Appearing on a TV show, Twitter CEO Jack Dorsey said that the 140-character limit is "a beautiful constraint" and that Twitter "will never lose that feeling".
"It's (140-characters) staying. It's a good constraint for us, and it allows for of-the-moment brevity... We're changing a lot. We're always going to make Twitter better," he was quoted as saying in a Tech Crunch report on Saturday.
Earlier in January, media reports said that Twitter is building a new feature that will allow users to tweet longer than its traditional 140-character limit.
The company is currently considering a 10,000-character limit, recode.net reported, adding that Twitter may launch this feature toward the end of the first quarter.
This is the character limit the company uses for its Direct Messages product.

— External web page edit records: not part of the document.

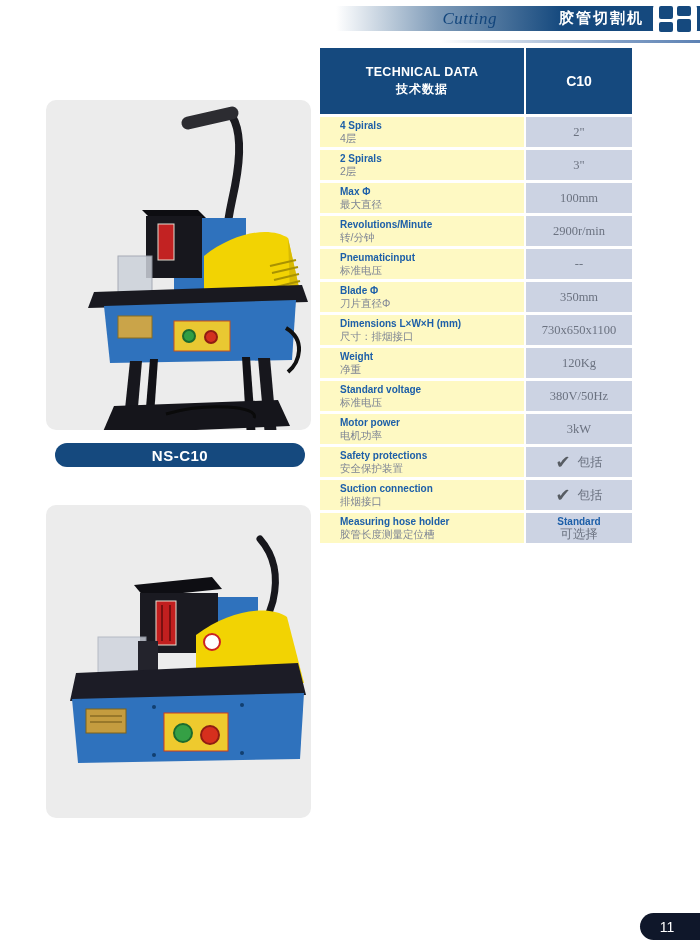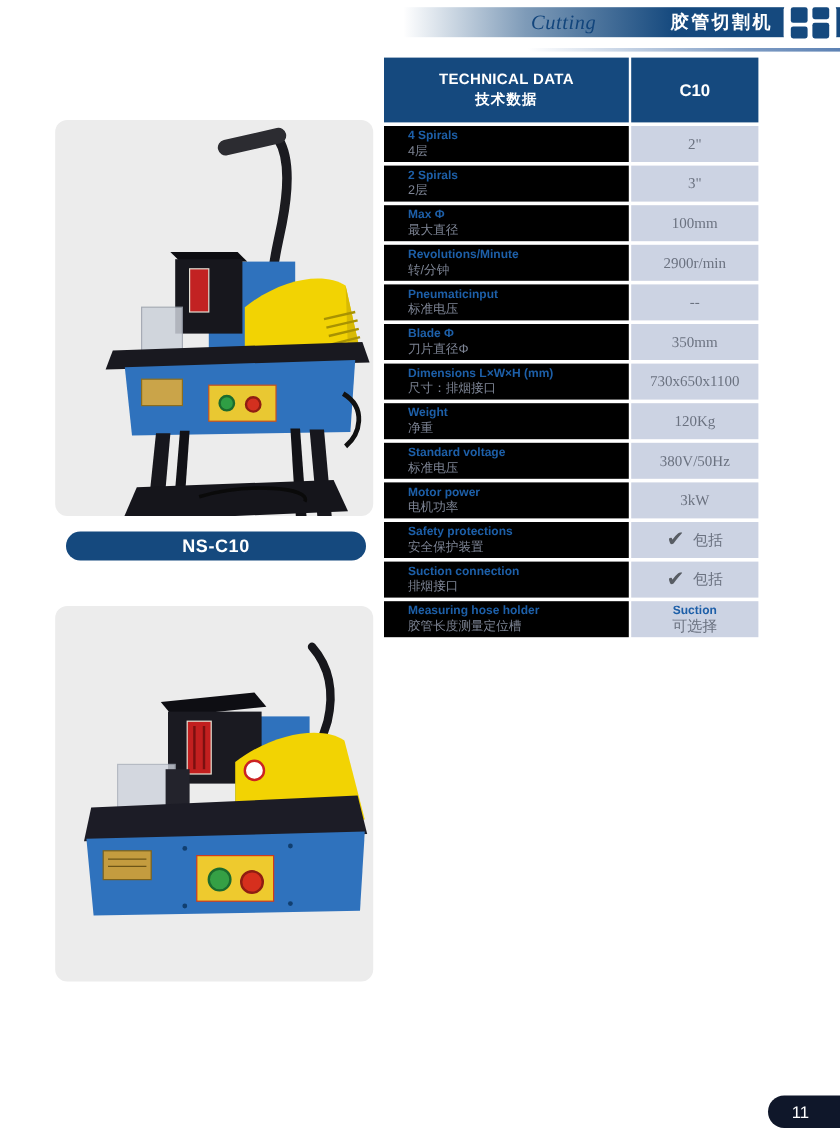--- a/index.html
+++ b/index.html
@@ -25,31 +25,31 @@
   .photo-card.top{top:100px;height:330px;}
   .photo-card.bottom{top:505px;height:313px;}
   .photo-card svg{display:block;width:100%;height:100%;}
 
   .model-pill{position:absolute;left:55px;top:443px;width:250px;height:24px;background:#15497e;
     border-radius:12px;color:#ffffff;font-weight:bold;font-size:15px;letter-spacing:.5px;
     display:flex;align-items:center;justify-content:center;}
 
   
   .spec-table{position:absolute;left:320px;top:48px;width:312px;}
-  .t-head{display:flex;gap:2px;height:54px;}
+  .t-head{display:flex;gap:2px;height:66px;}
   .t-head .cell{background:#15497e;color:#ffffff;display:flex;flex-direction:column;
     align-items:center;justify-content:center;}
   .t-head .cell.l{width:204px;}
   .t-head .cell.r{flex:1;}
   .t-head .en{font-size:12.5px;font-weight:bold;letter-spacing:.3px;}
   .t-head .zh{font-size:12px;font-weight:bold;margin-top:2px;letter-spacing:1px;}
   .t-head .model{font-size:14px;font-weight:bold;}
 
   .t-row{display:flex;gap:2px;height:30px;margin-top:3px;}
-  .t-row .lab{width:204px;background:#000000;display:flex;flex-direction:column;
+  .t-row .lab{width:204px;background:#fef9c3;display:flex;flex-direction:column;
     justify-content:center;padding-left:20px;box-sizing:border-box;}
   .t-row .lab .en{font-size:10px;font-weight:bold;color:#1d5fa8;line-height:12px;}
   .t-row .lab .zh{font-size:10.5px;color:#7d8494;line-height:12px;}
   .t-row .val{flex:1;background:#ccd3e3;display:flex;align-items:center;justify-content:center;
     font-family:"Liberation Serif",serif;font-size:12.5px;color:#6b7280;}
   .t-row .val .check{font-family:"DejaVu Sans",sans-serif;font-size:18px;color:#575c63;
     margin-right:7px;line-height:18px;}
   .t-row .val .stack{display:flex;flex-direction:column;align-items:center;line-height:13px;}
   .t-row .val .opt-en{font-family:"Liberation Sans",sans-serif;font-size:10px;font-weight:bold;color:#1d5fa8;}
 
@@ -281,21 +281,21 @@
           <span>包括</span>
         </div>
       </div>
       <div class="t-row">
         <div class="lab">
           <div class="en">Measuring hose holder</div>
           <div class="zh">胶管长度测量定位槽</div>
         </div>
         <div class="val">
           <span class="stack">
-            <span class="opt-en">Suction</span>
+            <span class="opt-en">Standard</span>
             <span>可选择</span>
           </span>
         </div>
       </div>
     </div>
 </div>
 
 <div class="page-tab">11</div>
 
 </body></html>

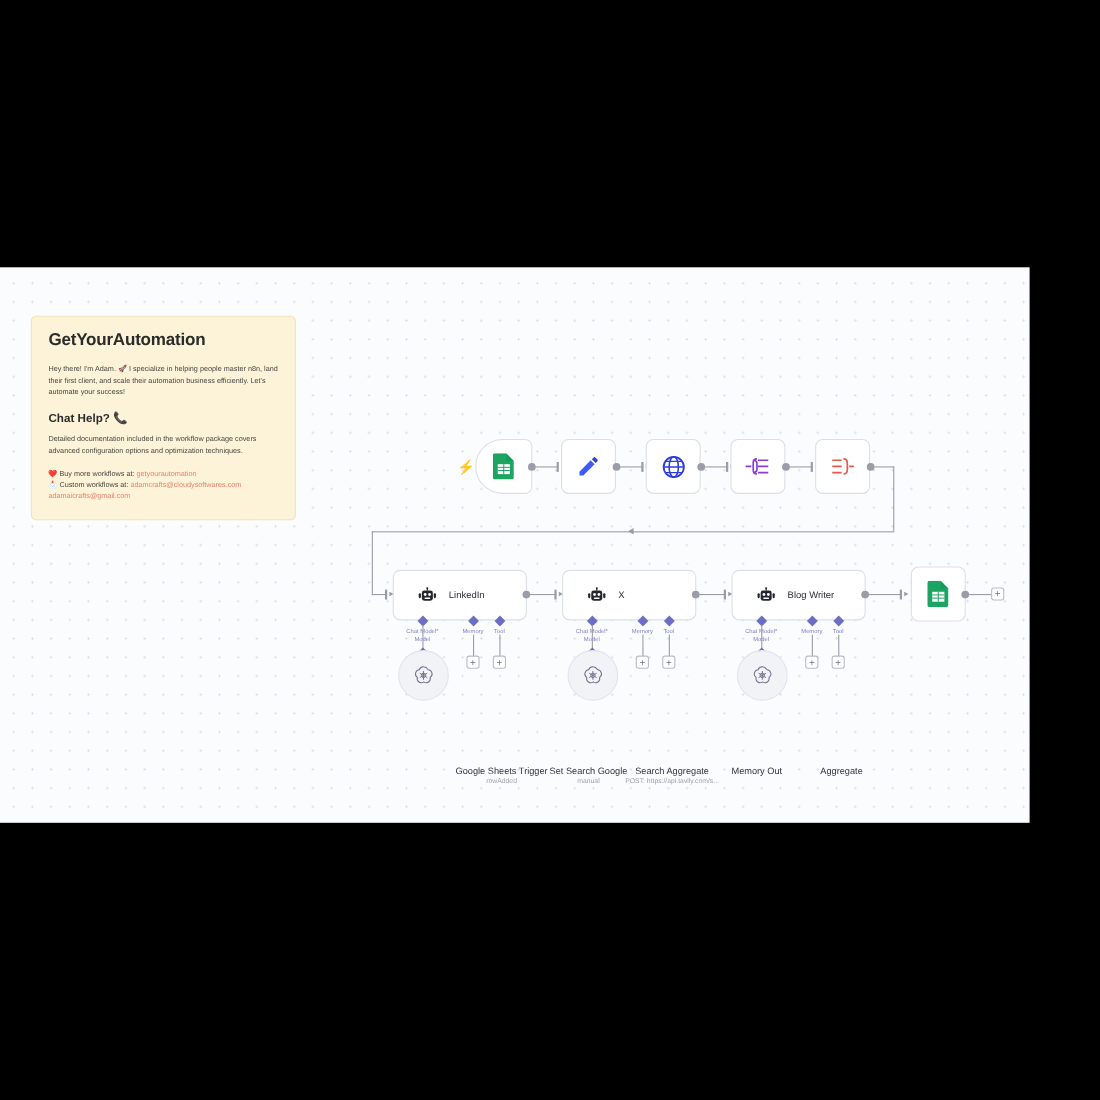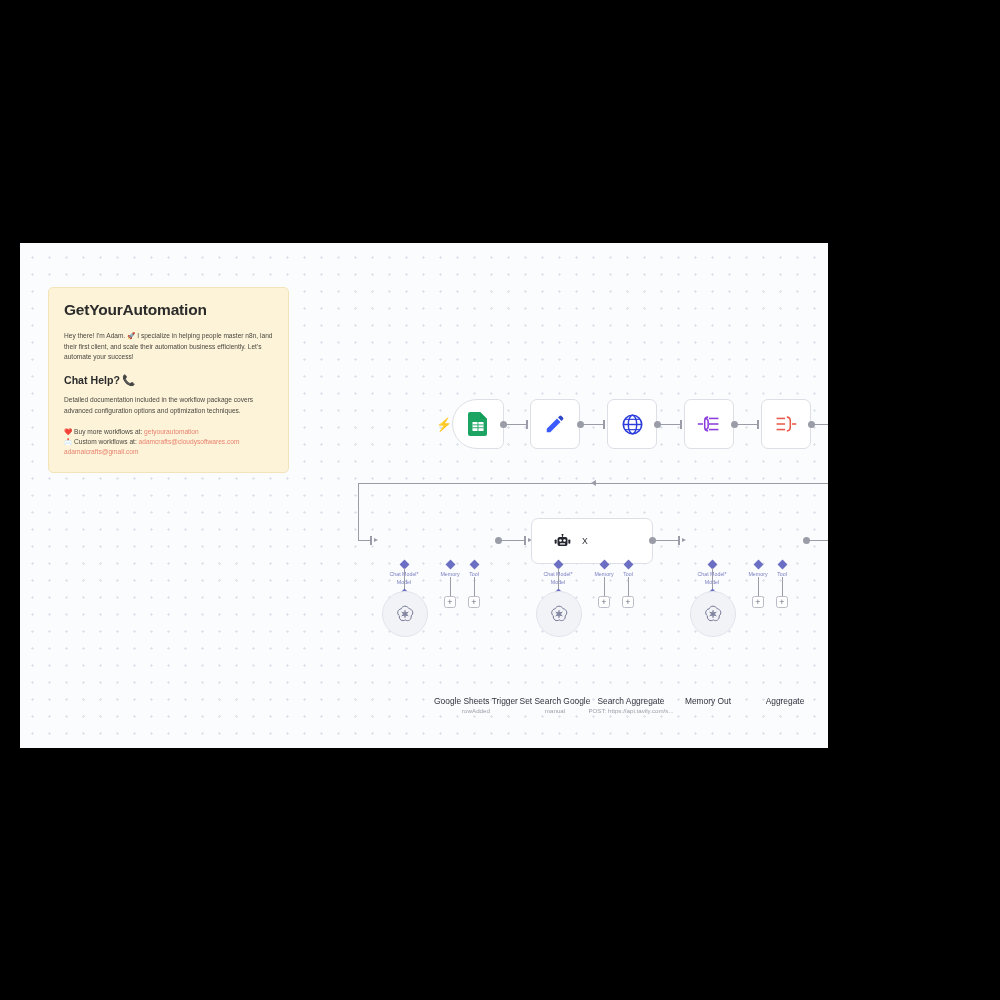--- a/index.html
+++ b/index.html
@@ -9,28 +9,27 @@
     background: #000;
     font-family: "Liberation Sans", sans-serif;
     overflow: hidden;
   }
   #screen { position: relative; width: 1000px; height: 1000px; background: #000; }
 
   
   #canvas {
     position: absolute;
     left: 0; top: 243px;
-    width: 808px; height: 505px;
+    width: 936px; height: 505px;
     background-color: #fbfcfe;
     background-image:
       radial-gradient(circle, #dfe3ec 1px, transparent 1.2px);
     background-size: 17px 17px;
     background-position: 4px 6px;
     overflow: hidden;
-    margin-left: 20px;
   }
 
   
   .note {
     position: absolute;
     left: 28px; top: 44px;
     width: 241px; height: 186px;
     background: #fdf3d8;
     border: 1px solid #f3e3b8;
     border-radius: 5px;
@@ -260,37 +259,63 @@
     <div class="nlabel" style="left:765px; top:453px;">Aggregate</div>
 
     <div class="wire h" style="left:479px; top:297px; width:27px;"></div>
     <div class="inmark" style="left:504px; top:293px;"></div>
     <div class="wire h" style="left:633px; top:297px; width:27px;"></div>
     <div class="inmark" style="left:658px; top:293px;"></div>
     <div class="wire h" style="left:787px; top:297px; width:33px;"></div>
     <div class="inmark" style="left:818px; top:293px;"></div>
     <div class="wire h" style="left:877px; top:297px; width:24px;"></div>
 
+    <div class="node agent" style="left:357px; top:275px;">
+      <svg class="ico" width="17" height="15" viewBox="0 0 20 18">
+        <rect x="4" y="3.5" width="12" height="11" rx="2.6" fill="#24262f"></rect>
+        <rect x="0.6" y="6.5" width="2.4" height="5.2" rx="1.1" fill="#24262f"></rect>
+        <rect x="17" y="6.5" width="2.4" height="5.2" rx="1.1" fill="#24262f"></rect>
+        <rect x="9.3" y="0" width="1.4" height="3.4" fill="#24262f"></rect>
+        <circle cx="10" cy="0.6" r="1.1" fill="#24262f"></circle>
+        <circle cx="7.6" cy="7.7" r="1.55" fill="#fff"></circle>
+        <circle cx="12.4" cy="7.7" r="1.55" fill="#fff"></circle>
+        <rect x="6.8" y="11" width="6.4" height="1.7" rx="0.85" fill="#fff"></rect>
+      </svg>
+      <span class="agent-title">LinkedIn</span>
+    </div>
     <div class="dot" style="left:475px; top:294px;"></div>
 
     <div class="node agent" style="left:511px; top:275px;">
       <svg class="ico" width="17" height="15" viewBox="0 0 20 18">
         <rect x="4" y="3.5" width="12" height="11" rx="2.6" fill="#24262f"></rect>
         <rect x="0.6" y="6.5" width="2.4" height="5.2" rx="1.1" fill="#24262f"></rect>
         <rect x="17" y="6.5" width="2.4" height="5.2" rx="1.1" fill="#24262f"></rect>
         <rect x="9.3" y="0" width="1.4" height="3.4" fill="#24262f"></rect>
         <circle cx="10" cy="0.6" r="1.1" fill="#24262f"></circle>
         <circle cx="7.6" cy="7.7" r="1.55" fill="#fff"></circle>
         <circle cx="12.4" cy="7.7" r="1.55" fill="#fff"></circle>
         <rect x="6.8" y="11" width="6.4" height="1.7" rx="0.85" fill="#fff"></rect>
       </svg>
       <span class="agent-title">X</span>
     </div>
     <div class="dot" style="left:629px; top:294px;"></div>
 
+    <div class="node agent" style="left:665px; top:275px;">
+      <svg class="ico" width="17" height="15" viewBox="0 0 20 18">
+        <rect x="4" y="3.5" width="12" height="11" rx="2.6" fill="#24262f"></rect>
+        <rect x="0.6" y="6.5" width="2.4" height="5.2" rx="1.1" fill="#24262f"></rect>
+        <rect x="17" y="6.5" width="2.4" height="5.2" rx="1.1" fill="#24262f"></rect>
+        <rect x="9.3" y="0" width="1.4" height="3.4" fill="#24262f"></rect>
+        <circle cx="10" cy="0.6" r="1.1" fill="#24262f"></circle>
+        <circle cx="7.6" cy="7.7" r="1.55" fill="#fff"></circle>
+        <circle cx="12.4" cy="7.7" r="1.55" fill="#fff"></circle>
+        <rect x="6.8" y="11" width="6.4" height="1.7" rx="0.85" fill="#fff"></rect>
+      </svg>
+      <span class="agent-title">Blog Writer</span>
+    </div>
     <div class="dot" style="left:783px; top:294px;"></div>
 
     <div class="node sq" style="left:828px; top:272px;">
       <svg class="ico" width="20" height="24" viewBox="0 0 20 24">
         <path d="M2 0h10l7 7v15a2 2 0 0 1-2 2H2a2 2 0 0 1-2-2V2a2 2 0 0 1 2-2z" fill="#1da462"></path>
         <path d="M12 0l7 7h-7V0z" fill="#0f9d58"></path>
         <rect x="4.5" y="10" width="11" height="9" fill="#fff"></rect>
         <rect x="4.5" y="12.4" width="11" height="0.9" fill="#1da462"></rect>
         <rect x="4.5" y="15.3" width="11" height="0.9" fill="#1da462"></rect>
         <rect x="9.5" y="10" width="0.9" height="9" fill="#1da462"></rect>

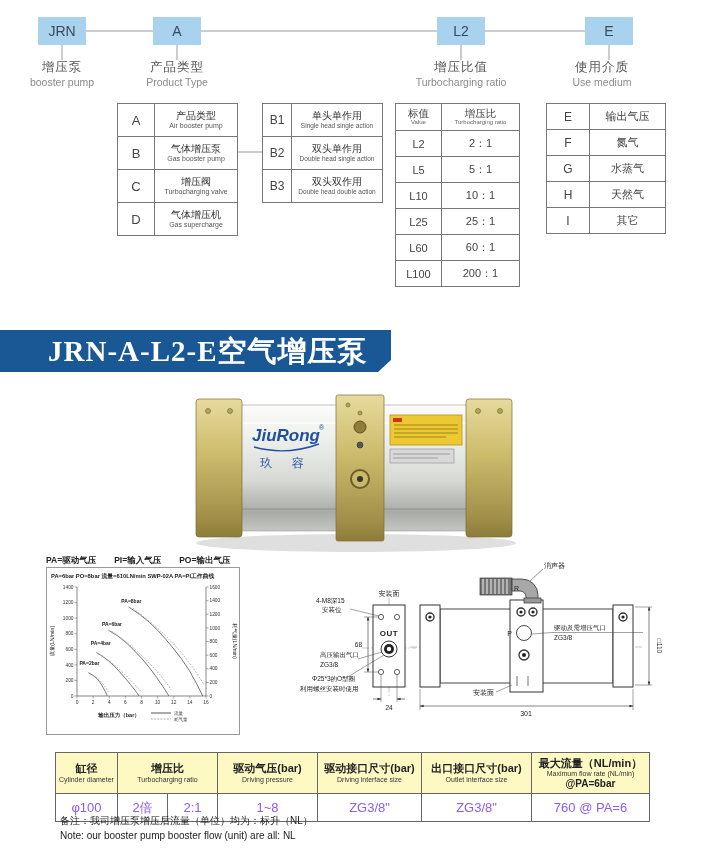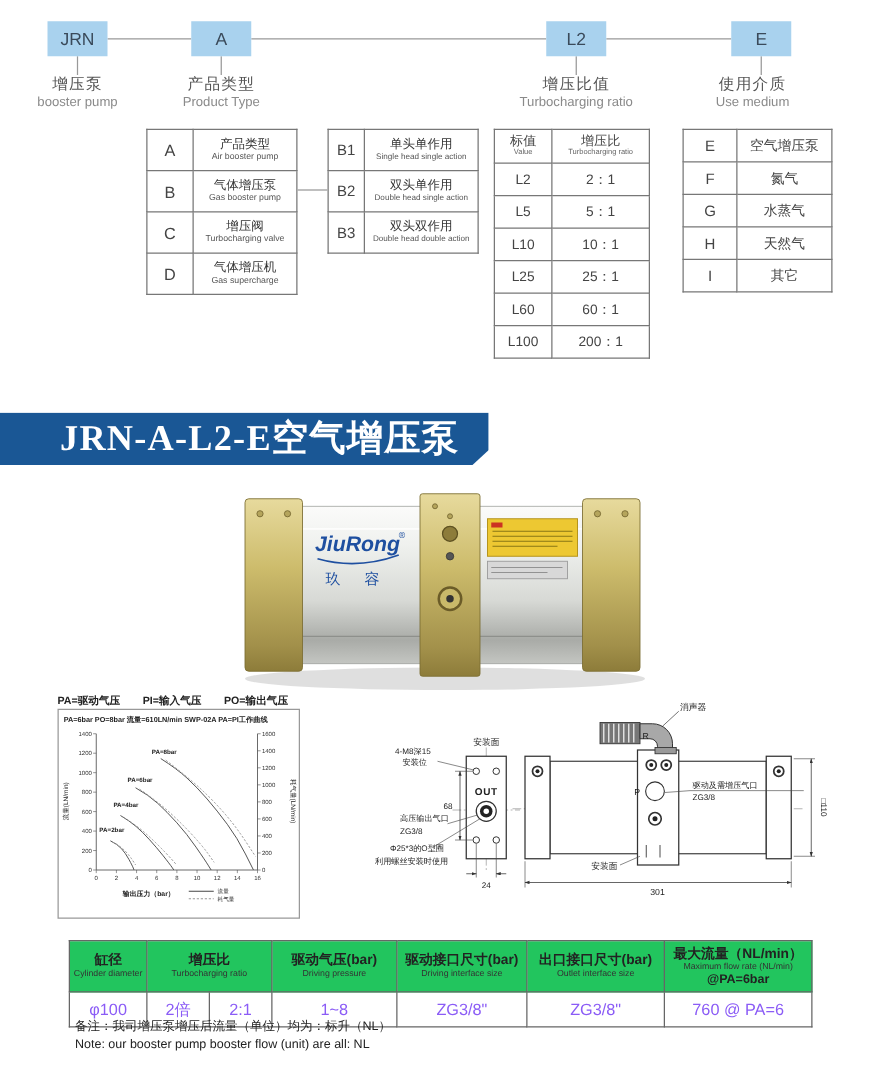--- a/index.html
+++ b/index.html
@@ -38,21 +38,21 @@
   .title-bar{position:absolute;left:0;top:330px;width:391px;height:42px;background:#1a5795;
     clip-path:polygon(0 0,100% 0,100% calc(100% - 12px),calc(100% - 13px) 100%,0 100%);
     color:#fff;font-family:"Liberation Serif","DejaVu Serif",serif;font-weight:bold;
     font-size:29px;line-height:42px;padding-left:48px;box-sizing:border-box;letter-spacing:1px;}
   
   .pa-legend{position:absolute;left:46px;top:555px;font-size:8.5px;font-weight:bold;color:#222;display:flex;gap:18px;}
   .chart-box{position:absolute;left:46px;top:567px;width:194px;height:168px;border:1px solid #999;box-sizing:border-box;background:#fff;}
   
   table.spec{position:absolute;left:55px;top:752px;border-collapse:collapse;table-layout:fixed;}
   table.spec td{border:1px solid #666;text-align:center;vertical-align:middle;padding:0;}
-  table.spec tr.hd td{background:#22c55e;height:40px;}
+  table.spec tr.hd td{background:#fef9c3;height:40px;}
   table.spec tr.dt td{height:27px;font-size:13px;color:#8b5cf6;}
   .h-cn{font-size:11px;font-weight:bold;color:#222;display:block;line-height:1.2;}
   .h-en{font-size:7px;color:#333;display:block;line-height:1.15;}
   .h-en2{font-size:10px;font-weight:bold;color:#222;display:block;line-height:1.15;}
   .note{position:absolute;left:60px;font-size:10px;color:#222;}
 </style>
 </head>
 <body>
 
 <svg class="lines" width="705" height="320" viewBox="0 0 705 320">
@@ -200,21 +200,21 @@
         <td>200：1</td>
       </tr>
     </tbody>
 </table>
 
 <table class="mt" id="t-med">
   <tbody>
 
       <tr>
         <td class="code">E</td>
-        <td>空气增压泵</td>
+        <td>输出气压</td>
       </tr>
 
       <tr>
         <td class="code">F</td>
         <td>氮气</td>
       </tr>
 
       <tr>
         <td class="code">G</td>
         <td>水蒸气</td>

According to the report, it is also possible that the 10,000-character feature may change before it is finally rolled out.
"Twitter is currently testing a version of the product in which tweets appear the same way they do now, displaying just 140 characters, with some kind of call to action that there is more content you can't see," recode.net said, quoting sources.
Clicking on the tweets will then expand them to reveal more content.
The 140-character limit has been around as long as Twitter has and has become part of the product's personality.
Twitter is also working on the idea of changing its reverse chronological timeline.
The micro-blogging site is experimenting with a Facebook-type way of sorting your timeline where tweets are sorted by relevance and not in reverse chronological order as it happens now.
According to motherboard.vice.com, Twitter is working with algorithms similar to the ones Facebook uses to order items on your news feed.
"This is an experiment. We're continuing to explore ways to surface the best content for people using Twitter," a company spokeswoman was quoted as saying.
Twitter has been hinting towards an algorithmic-driven news feed for more than a year.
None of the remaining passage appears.